Design the life you want
From an early age, I often felt like an alien.
I played well within the system - getting good grades, not doing anything too stupid as a kid, and not fighting too much with my teachers.
I just always felt a layer removed. Like the whole thing was kind of pointless.
You sleepwalk through the first 16 years of your life, then the wonderful distractions of sports, alcohol, and women keep you from asking the important questions like - what are we even doing here?
My first day of University made it abundantly clear that I didn't fit in.
Standing in a circle of my peers at business school, everyone spontaneously broke into a synchronized chant that chilled me to the bone.
"Sauder is hot to Go! H-O-T-G-O-G-O. Aaaa whoop. Hot to go!"
Wtf, man. All so excited to be a part of this elite group of diverse kids who all thought the same. I felt so alone.
Yet, I continued to work within the system - getting good grades while thinking how strange it all was.
I tamed some of that ennui by spending a lot of time at the bar, but never lost that niggling feeling that something was wrong.
Two books I read during that time were formative:
“Happy Hour is for Amateurs,” an obscure story about a disgruntled, drug-fueled lawyer that hated his life - resonated. I could see the path so many of my peers were on, and it terrified me.
“The Four Hour Work Week” was the biggest catalyst for my future career. Who wouldn’t want to shrug off the pressures of corporate life to travel, learn, and explore the world?
I secretly plotted my exit while everyone else was suiting up to attend “recruiting events” where 25-year olds in suits tried to convince 20 year-olds in suits that working for KPMG was the key to happiness.
Instead of summer internships at prestigious firms, I did manual labour. I chopped trees. Washed windows. Anything to avoid that life.
That window cleaning business made me enough money to graduate without any debt, and spend 3 years hustling by any means necessary to avoid getting a job.
I sold compost at farmers markets. Started a web agency. Built multiple websites/apps that didn’t go anywhere.
My goals were simple - create a business that allowed me to travel and avoid getting a job as long as possible.
At some point I decided I wanted to be a millionaire by 30 (should’ve adjusted for inflation, but whatever).
2 years in and floundering, we got selected for Canada's version of YCombinator.
We raised $25,000 - which felt like $10m at the time.
I was renting my bedroom out on AirBnb and sleeping on the couch - a $1500/mo salary made me feel like royalty.
Those 3 months at a startup accelerator permanently changed my mindset.
It taught me to think bigger, dream bigger, and execute faster.

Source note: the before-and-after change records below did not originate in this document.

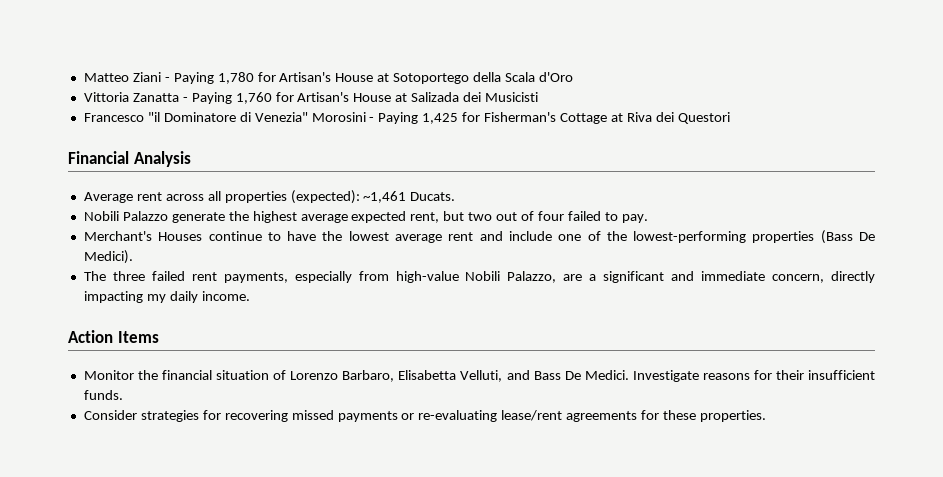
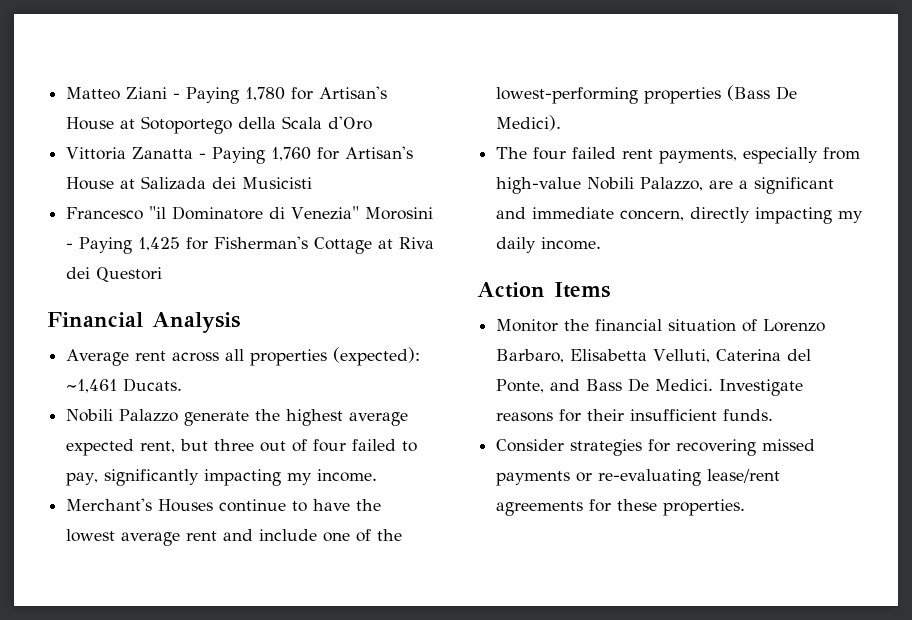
- Nobili Palazzo generate the highest average expected rent, but two out of four failed to pay.
+ Nobili Palazzo generate the highest average expected rent, but three out of four failed to pay, significantly impacting my income.
- The three failed rent payments, especially from high-value Nobili Palazzo, are a significant and immediate concern, directly impacting my daily income.
+ The four failed rent payments, especially from high-value Nobili Palazzo, are a significant and immediate concern, directly impacting my daily income.
- Monitor the financial situation of Lorenzo Barbaro, Elisabetta Velluti, and Bass De Medici.
+ Monitor the financial situation of Lorenzo Barbaro, Elisabetta Velluti, Caterina del Ponte, and Bass De Medici.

It also scared the shit out of me, and was the most stressful period of my life.
But despite the stress, I started to feel like I had found a world in which I belonged.
One morning I looked around the shared office and felt, for the first time, that I belonged. I actually fit in to this group of misfits.
Still an alien, but sharing an office with other aliens.
Matt and his brother Greg - hacking away at Thinkific (IPOd last year!).
Dan exploring new ideas before starting Koho (raised ~$150m!).
Collin working on a CRM that he pivoted into Predictable Revenue .
Kalv building a killer Rails agency.
What an incredible community.
I was inspired to build something successful, and did I ever try.
11 pivots and 1 company later, I owned an online business that made $10,000/month - twice my original goal.
That was my freedom line, and I moved to Buenos Aires for 3 months.
Over the next 3 years that business grew to millions in revenue while I travelled to South America & Europe - living the proverbial dream.
I did what I set out to do - an incredible feeling that you quickly normalize.
(Of course it wasn't all it was cracked up to be, but that's the subject for another essay).
This isn't a how-to post, and I wouldn't suggest blindly following any path.
Mine was hard. Stressful. Lucky.
But I do hope that everyone who's so inclined gets to experience seeing cracks in the worldview we're taught is normal. Or better yet, creates those cracks.
I hold strongly these three convictions:
You can create the world you want.
There is a group of people in which you'll fit.
If you work at it long enough, you will succeed.